— TASK INSTRUCTIONS —
In the listing below, a line holding "bb_get_user - Get Bitbucket user information" and a line holding "repositories in myworkspace" mark the range. Retype both exactly, with all lines between them.

— GIVEN ENTRIES —
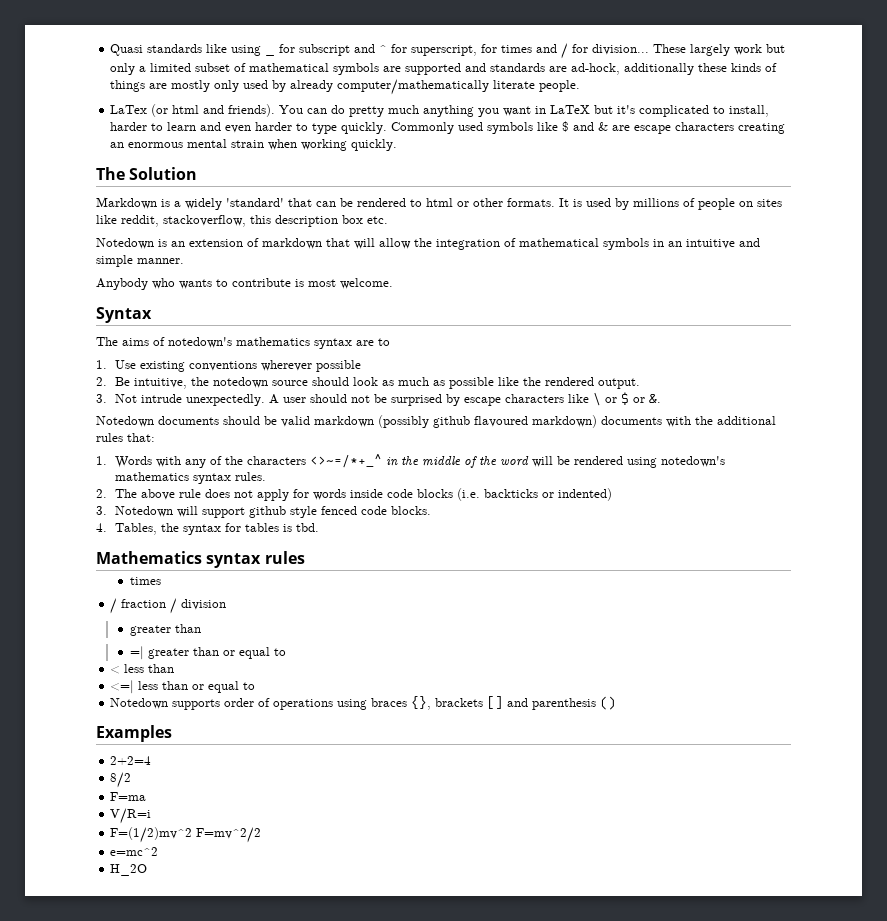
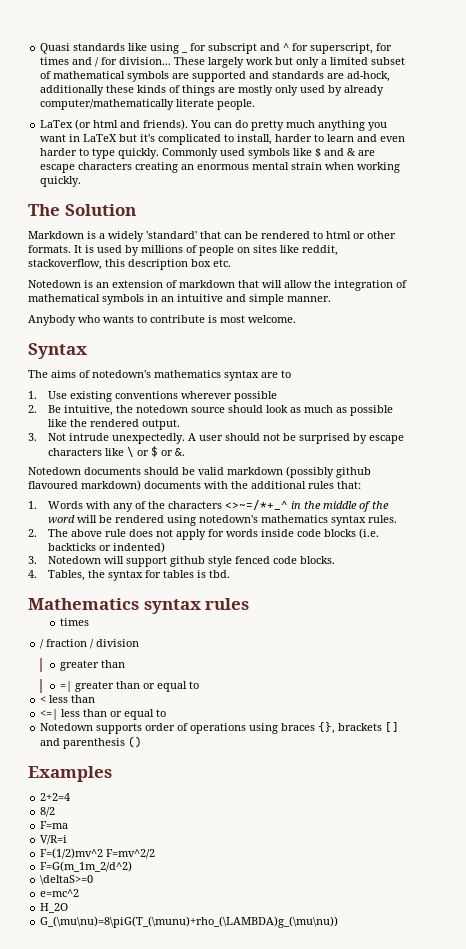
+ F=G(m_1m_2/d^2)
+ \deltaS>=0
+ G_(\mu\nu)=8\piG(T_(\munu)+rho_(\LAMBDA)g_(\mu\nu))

---

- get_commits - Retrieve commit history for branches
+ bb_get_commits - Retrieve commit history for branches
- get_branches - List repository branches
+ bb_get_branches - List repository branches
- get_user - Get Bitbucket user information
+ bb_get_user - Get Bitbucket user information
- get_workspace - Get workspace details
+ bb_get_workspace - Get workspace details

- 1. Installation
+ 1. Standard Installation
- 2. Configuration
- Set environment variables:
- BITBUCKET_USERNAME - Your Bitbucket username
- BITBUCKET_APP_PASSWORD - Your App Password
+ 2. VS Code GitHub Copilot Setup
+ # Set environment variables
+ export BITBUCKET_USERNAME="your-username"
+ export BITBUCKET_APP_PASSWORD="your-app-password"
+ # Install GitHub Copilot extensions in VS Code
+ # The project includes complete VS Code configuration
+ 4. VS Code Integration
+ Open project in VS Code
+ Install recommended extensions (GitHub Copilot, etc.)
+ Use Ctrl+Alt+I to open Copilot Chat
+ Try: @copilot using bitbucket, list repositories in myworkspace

— EXPECTED OUTPUT —
+ bb_get_user - Get Bitbucket user information
- get_workspace - Get workspace details
+ bb_get_workspace - Get workspace details

- 1. Installation
+ 1. Standard Installation
- 2. Configuration
- Set environment variables:
- BITBUCKET_USERNAME - Your Bitbucket username
- BITBUCKET_APP_PASSWORD - Your App Password
+ 2. VS Code GitHub Copilot Setup
+ # Set environment variables
+ export BITBUCKET_USERNAME="your-username"
+ export BITBUCKET_APP_PASSWORD="your-app-password"
+ # Install GitHub Copilot extensions in VS Code
+ # The project includes complete VS Code configuration
+ 4. VS Code Integration
+ Open project in VS Code
+ Install recommended extensions (GitHub Copilot, etc.)
+ Use Ctrl+Alt+I to open Copilot Chat
+ Try: @copilot using bitbucket, list repositories in myworkspace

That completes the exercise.